(Front-end code change data)
* * *
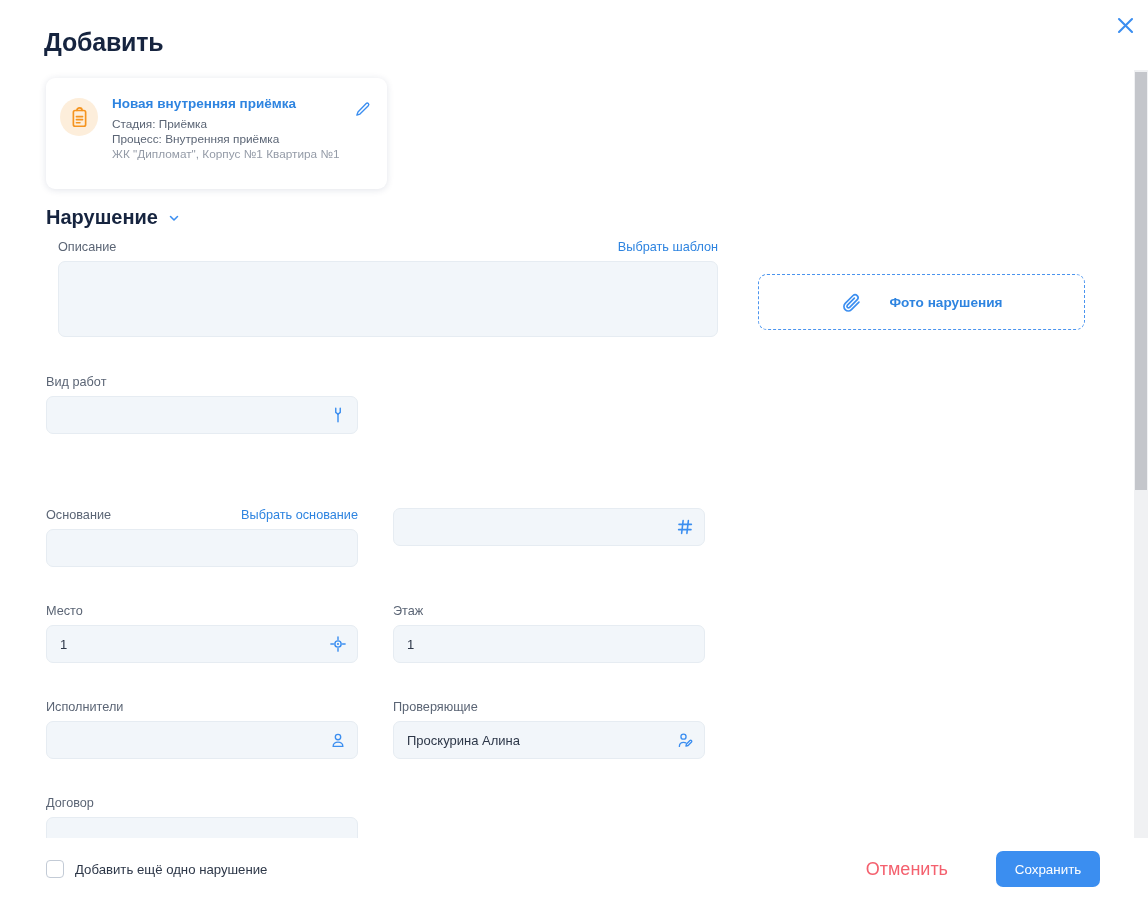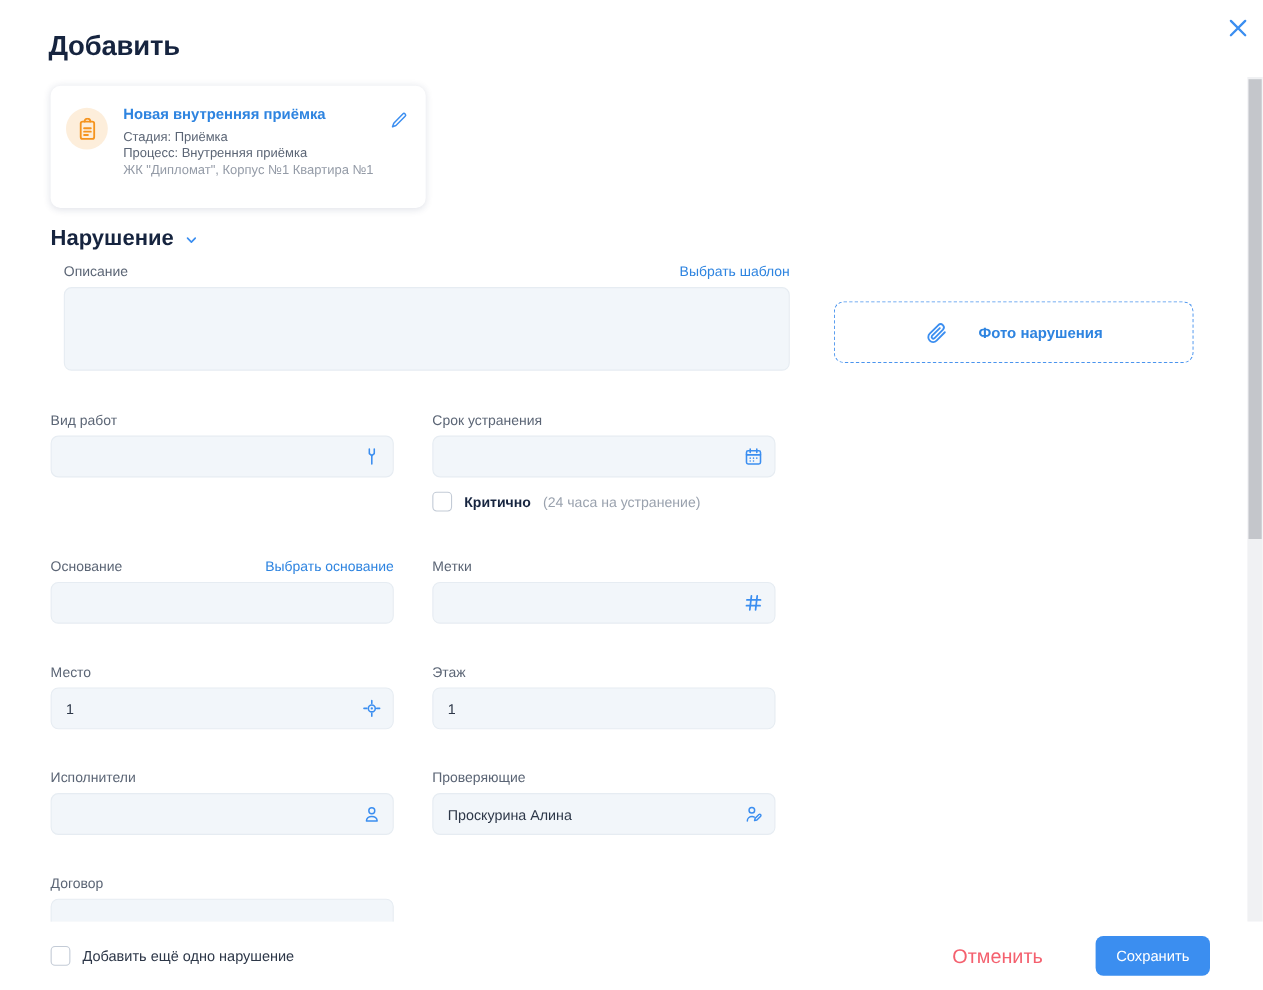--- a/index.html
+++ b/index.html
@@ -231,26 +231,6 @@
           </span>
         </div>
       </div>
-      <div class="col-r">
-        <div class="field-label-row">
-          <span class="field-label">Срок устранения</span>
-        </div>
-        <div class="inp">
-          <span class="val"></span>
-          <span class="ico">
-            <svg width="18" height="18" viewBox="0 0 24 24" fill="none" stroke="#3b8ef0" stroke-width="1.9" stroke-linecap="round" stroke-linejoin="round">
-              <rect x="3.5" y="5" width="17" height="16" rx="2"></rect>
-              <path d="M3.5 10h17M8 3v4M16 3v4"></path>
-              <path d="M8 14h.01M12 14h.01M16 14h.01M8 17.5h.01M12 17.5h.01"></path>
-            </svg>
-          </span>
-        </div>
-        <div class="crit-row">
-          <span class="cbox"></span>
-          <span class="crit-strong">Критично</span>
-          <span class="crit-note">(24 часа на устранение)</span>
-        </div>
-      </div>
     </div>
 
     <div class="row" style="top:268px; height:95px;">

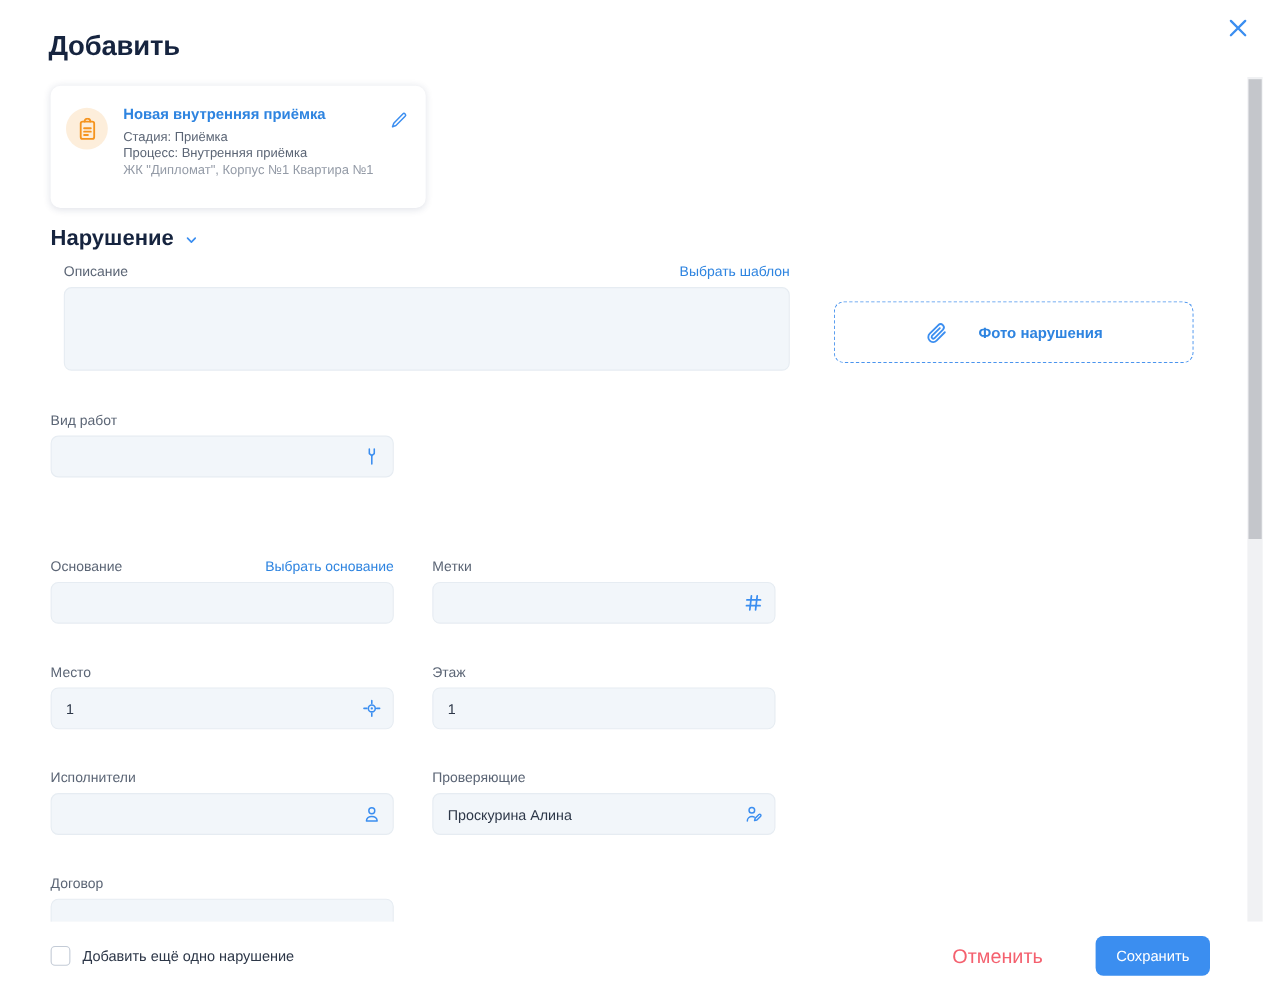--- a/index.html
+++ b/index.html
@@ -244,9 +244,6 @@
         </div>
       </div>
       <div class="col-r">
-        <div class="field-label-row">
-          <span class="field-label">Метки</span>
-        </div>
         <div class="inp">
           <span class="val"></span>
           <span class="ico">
* * *
From the first line to the last, retype the data above exactly, but not its images.

_Output_:
--- a/index.html
+++ b/index.html
@@ -231,26 +231,6 @@
           </span>
         </div>
       </div>
-      <div class="col-r">
-        <div class="field-label-row">
-          <span class="field-label">Срок устранения</span>
-        </div>
-        <div class="inp">
-          <span class="val"></span>
-          <span class="ico">
-            <svg width="18" height="18" viewBox="0 0 24 24" fill="none" stroke="#3b8ef0" stroke-width="1.9" stroke-linecap="round" stroke-linejoin="round">
-              <rect x="3.5" y="5" width="17" height="16" rx="2"></rect>
-              <path d="M3.5 10h17M8 3v4M16 3v4"></path>
-              <path d="M8 14h.01M12 14h.01M16 14h.01M8 17.5h.01M12 17.5h.01"></path>
-            </svg>
-          </span>
-        </div>
-        <div class="crit-row">
-          <span class="cbox"></span>
-          <span class="crit-strong">Критично</span>
-          <span class="crit-note">(24 часа на устранение)</span>
-        </div>
-      </div>
     </div>
 
     <div class="row" style="top:268px; height:95px;">

--- a/index.html
+++ b/index.html
@@ -244,9 +244,6 @@
         </div>
       </div>
       <div class="col-r">
-        <div class="field-label-row">
-          <span class="field-label">Метки</span>
-        </div>
         <div class="inp">
           <span class="val"></span>
           <span class="ico">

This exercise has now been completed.